TO DO: Starting from the line containing "to tray icon</span>", write out the rest of the entries exactly, through the final line, including nothing else.

Before-and-after page screenshots:

-- Opening Marker --

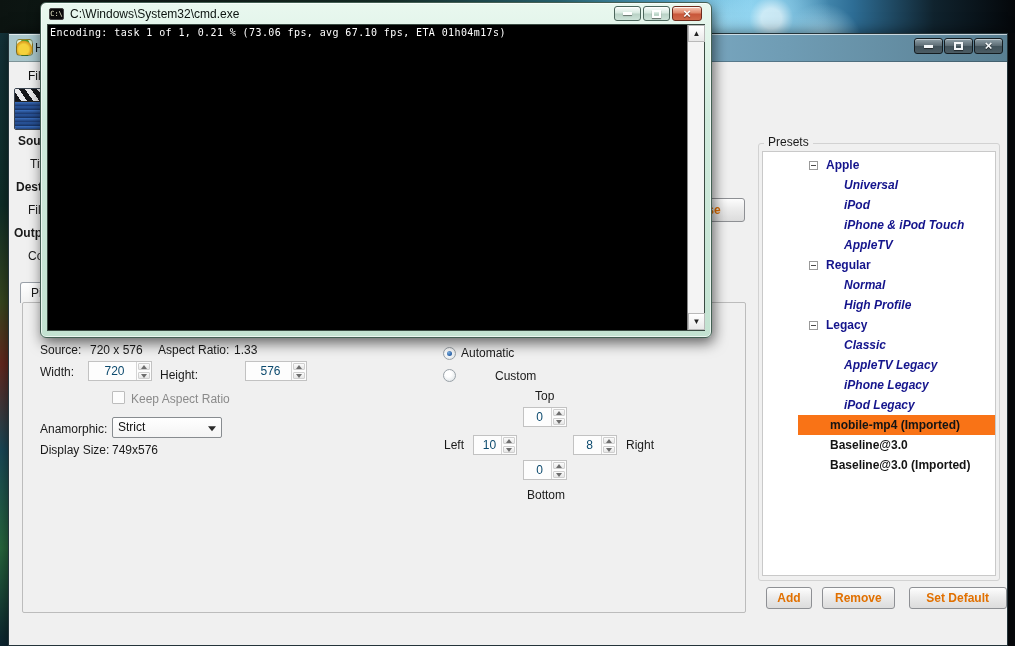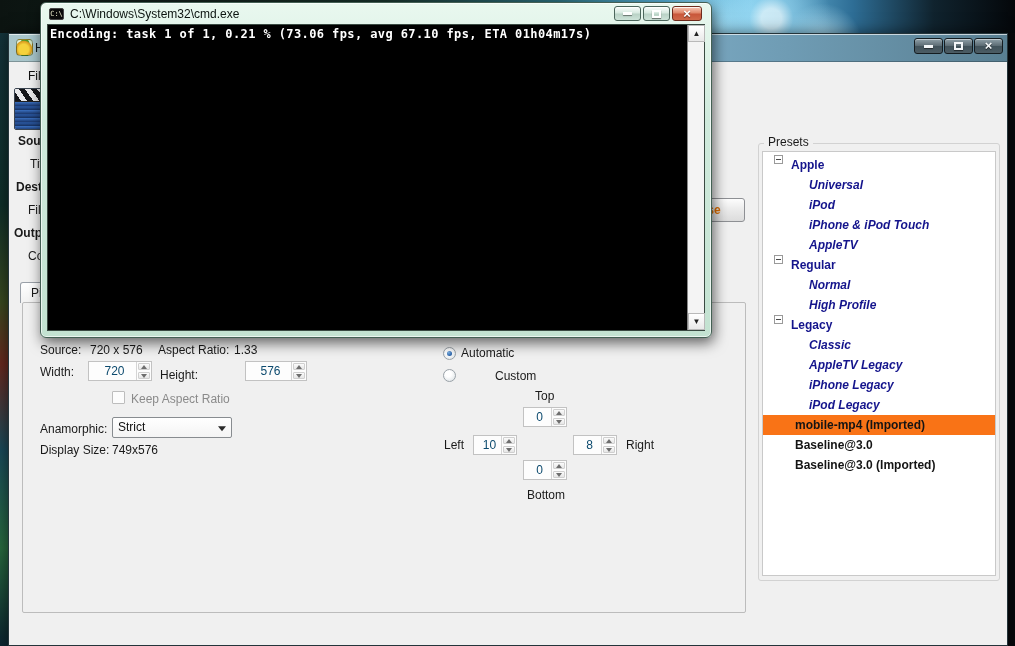--- a/index.html
+++ b/index.html
@@ -63,39 +63,39 @@
   .spin .sb { width:15px; display:flex; flex-direction:column; border-left:1px solid #d5d5d5; }
   .spin .sb span { flex:1; position:relative; background:linear-gradient(180deg,#fbfbfb,#e6e6e6); margin:1px 1px; border:1px solid #cfcfcf; border-radius:1px; }
   .spin .sb span::after { content:""; position:absolute; left:50%; top:50%; transform:translate(-50%,-50%);
     border-left:3px solid transparent; border-right:3px solid transparent; }
   .spin .sb .up::after { border-bottom:4px solid #6e6e6e; }
   .spin .sb .dn::after { border-top:4px solid #6e6e6e; }
 
   .checkbox { position:absolute; width:13px; height:13px; border:1px solid #bdbdbd; background:#fcfcfc; border-radius:1px; }
   .dis-label { color:#8a8a8a; }
 
-  .combo { position:absolute; left:103px; top:383px; width:120px; height:21px; border:1px solid #888c90;
+  .combo { position:absolute; left:103px; top:383px; width:110px; height:21px; border:1px solid #888c90;
     border-radius:2px; background:linear-gradient(180deg,#ffffff,#f4f4f4); display:flex; }
   .combo .cv { flex:1; color:#111; line-height:19px; padding-left:5px; }
   .combo .ca { width:18px; position:relative; }
   .combo .ca::after { content:""; position:absolute; left:50%; top:50%; transform:translate(-50%,-35%);
     border-left:4px solid transparent; border-right:4px solid transparent; border-top:5px solid #2a2a2a; }
 
   .radio { position:absolute; width:13px; height:13px; border-radius:50%; border:1px solid #9aa2a8;
     background:radial-gradient(circle at 40% 35%, #ffffff 0 30%, #e8ecee 70%, #cfd6da 100%); }
   .radio.sel::after { content:""; position:absolute; left:3px; top:3px; width:5px; height:5px; border-radius:50%;
     background:radial-gradient(circle at 35% 30%, #7fb4e8, #2a62a8 70%); }
 
   
   .preset-group { position:absolute; left:749px; top:109px; width:242px; height:438px;
     border:1px solid #d2d2d2; border-radius:3px; }
   .preset-caption { position:absolute; left:755px; top:101px; background:#f0f0f0; padding:0 4px; color:#1a1a1a; }
   .tree { position:absolute; left:753px; top:117px; width:234px; height:425px; background:#ffffff;
     border:1px solid #c9c9c9; overflow:hidden; padding-top:3px; }
-  .tree-row { height:20px; line-height:20px; display:flex; align-items:flex-start; white-space:nowrap; }
+  .tree-row { height:20px; line-height:20px; display:flex; align-items:center; white-space:nowrap;margin-left:35px; }
   .tree-row .exp { display:none; width:9px; height:9px; border:1px solid #9a9a9a; background:#ffffff; margin-right:8px; flex:none;
     background-image:linear-gradient(#4a4a4a,#4a4a4a); background-repeat:no-repeat; background-size:5px 1px; background-position:center; }
   .tree-row .tlabel { font-weight:bold; font-size:12px; }
   .k-category { padding-left:11px; } .k-category .exp { display:inline-block; }
   .k-category .tlabel, .k-child .tlabel { color:#14148c; }
   .k-child { padding-left:46px;font-style:italic; }
   .k-user { padding-left:32px; } .k-user .tlabel { color:#141414; }
   .tree-row.selected { background:#f97316; }
 
   .preset-btns { position:absolute; left:757px; top:553px; display:flex; gap:10px; }
@@ -123,21 +123,21 @@
     background:linear-gradient(180deg,#fbfefc 0%,#d7e9e0 45%,#b9d2c6 55%,#cde3d8 100%);
     box-shadow:inset 0 1px 0 rgba(255,255,255,.8); display:flex; align-items:center; justify-content:center; }
   .cmd-btn.close { width:30px; border:1px solid #6e2a1c;
     background:linear-gradient(180deg,#f8cab8 0%,#e0876a 45%,#c8563a 55%,#d06a4a 100%); }
   .cg-min { width:9px; height:3px; background:#ffffff; box-shadow:0 1px 1px rgba(0,0,0,.45); }
   .cg-max { width:9px; height:8px; border:2px solid #ffffff; box-shadow:0 1px 1px rgba(0,0,0,.45); }
   .cg-close { color:#fff; font-weight:bold; font-size:13px; line-height:11px; text-shadow:0 1px 1px rgba(0,0,0,.55); }
 
   .console { position:absolute; left:6px; top:21px; right:6px; bottom:6px; background:#000; border:1px solid #3a4a42; }
   .console-text { position:absolute; left:2px; top:2px; right:19px; color:#ffffff;
-    font-family:"DejaVu Sans Mono", monospace; font-size:12px; font-weight:bold; letter-spacing:.4px; white-space:pre; }
+    font-family:"DejaVu Sans Mono", monospace; font-size:10px; font-weight:normal; letter-spacing:.4px; white-space:pre; }
   .con-scroll { position:absolute; right:0; top:0; bottom:0; width:17px; background:#f4f4f4; border-left:1px solid #888; }
   .scr-btn { position:absolute; left:0; width:17px; height:17px; background:linear-gradient(180deg,#ffffff,#e9e9e9);
     border:1px solid #b9b9b9; color:#222; font-size:8px; line-height:15px; text-align:center; }
   .scr-up { top:0; } .scr-dn { bottom:0; }
 </style>
 </head>
 <body>
 
 <div class="desktop">
   <div class="wall-top"></div>
@@ -326,20 +326,25 @@
         <div class="tree-row k-user">
 
           <span class="tlabel">Baseline@3.0</span>
         </div>
 
         <div class="tree-row k-user">
 
           <span class="tlabel">Baseline@3.0 (Imported)</span>
         </div>
       </div>
+    <div class="preset-btns">
+      <div class="pbtn add">Add</div>
+      <div class="pbtn">Remove</div>
+      <div class="pbtn setdef">Set Default</div>
+    </div>
 
   </div>
 
   <div class="cmd">
     <div class="cmd-titlebar">
       <span class="cmd-icon">C:\</span>
       <span class="cmd-title">C:\Windows\System32\cmd.exe</span>
       <div class="cmd-controls">
         <div class="cmd-btn">
             <span class="cg-min"></span>

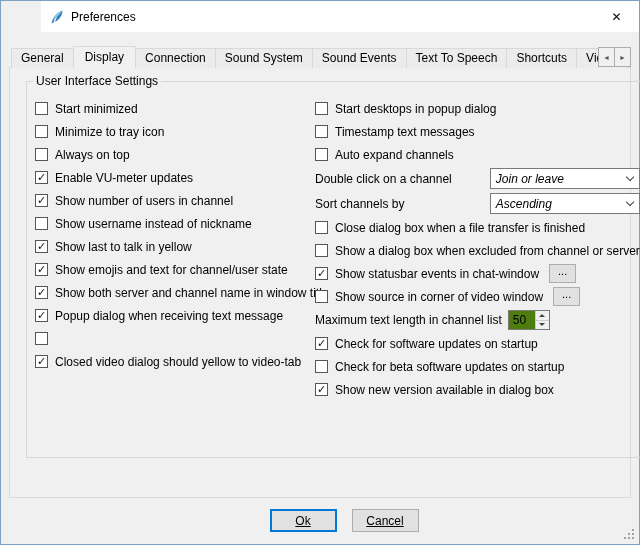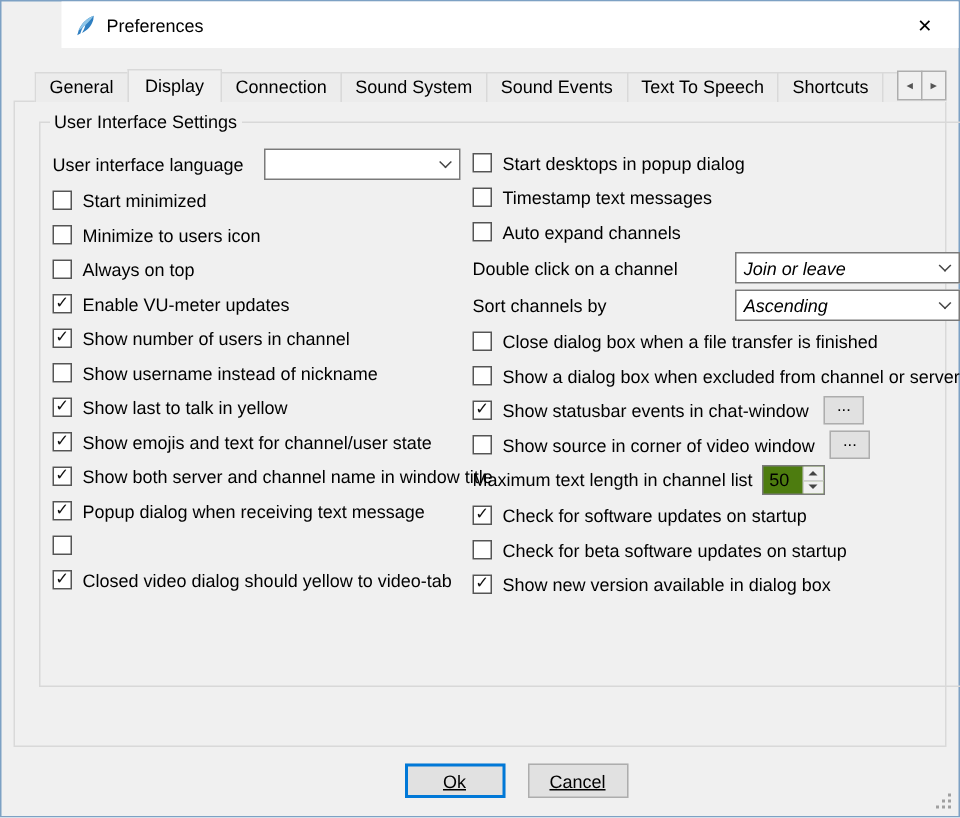--- a/index.html
+++ b/index.html
@@ -20,21 +20,21 @@
     display:flex; align-items:center;
   }
   .app-icon { width:16px; height:16px; margin:0 6px 0 8px; flex:none; }
   .win-title { font-size:12px; }
   .close-btn {
     margin-left:auto; width:45px; height:31px; border:none; background:transparent;
     font-size:12px; color:#000; font-family:inherit; cursor:default;
   }
   
   .dialog-body { position:absolute; top:31px; left:0; right:0; bottom:0; }
-  .tabstrip-wrap { position:absolute; top:14px; left:20px; right:8px; height:22px; }
+  .tabstrip-wrap { position:absolute; top:14px; left:8px; right:8px; height:22px; }
   .tabbar {
     display:flex; height:22px; overflow:hidden; margin-left:2px;
     padding-right:36px; position:relative; z-index:2; align-items:flex-end;
   }
   .tab {
     border:1px solid #d9d9d9; border-bottom:none; background:#ececec;
     padding:0 9px; height:20px; line-height:19px; white-space:nowrap;
     margin-right:-1px; flex:none;
   }
   .tab.selected {
@@ -149,37 +149,28 @@
         <button class="tab-scroll">►</button>
       </div>
     </div>
 
     <div class="tabpage">
       <fieldset class="groupbox">
         <legend class="group-title">User Interface Settings</legend>
         <div class="columns">
 
           <div class="col-left">
-            <div class="row combo-row">
-              <span class="lbl">User interface language</span>
-              <div class="combo combo-lang">
-                <span class="combo-val"></span>
-                <span class="combo-btn">
-                    <i class="chev"></i>
-                  </span>
-              </div>
-            </div>
             <div class="checklist" id="left-checklist">
                 <div class="row check-row">
                   <span class="checkbox"></span>
                   <span class="check-label">Start minimized</span>
                 </div>
                 <div class="row check-row">
                   <span class="checkbox"></span>
-                  <span class="check-label">Minimize to users icon</span>
+                  <span class="check-label">Minimize to tray icon</span>
                 </div>
                 <div class="row check-row">
                   <span class="checkbox"></span>
                   <span class="check-label">Always on top</span>
                 </div>
                 <div class="row check-row">
                   <span class="checkbox checked">✓</span>
                   <span class="check-label">Enable VU-meter updates</span>
                 </div>
                 <div class="row check-row">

-- Closing Marker --

ANSWER FOR THE TASK:
+                  <span class="check-label">Minimize to tray icon</span>
                 </div>
                 <div class="row check-row">
                   <span class="checkbox"></span>
                   <span class="check-label">Always on top</span>
                 </div>
                 <div class="row check-row">
                   <span class="checkbox checked">✓</span>
                   <span class="check-label">Enable VU-meter updates</span>
                 </div>
                 <div class="row check-row">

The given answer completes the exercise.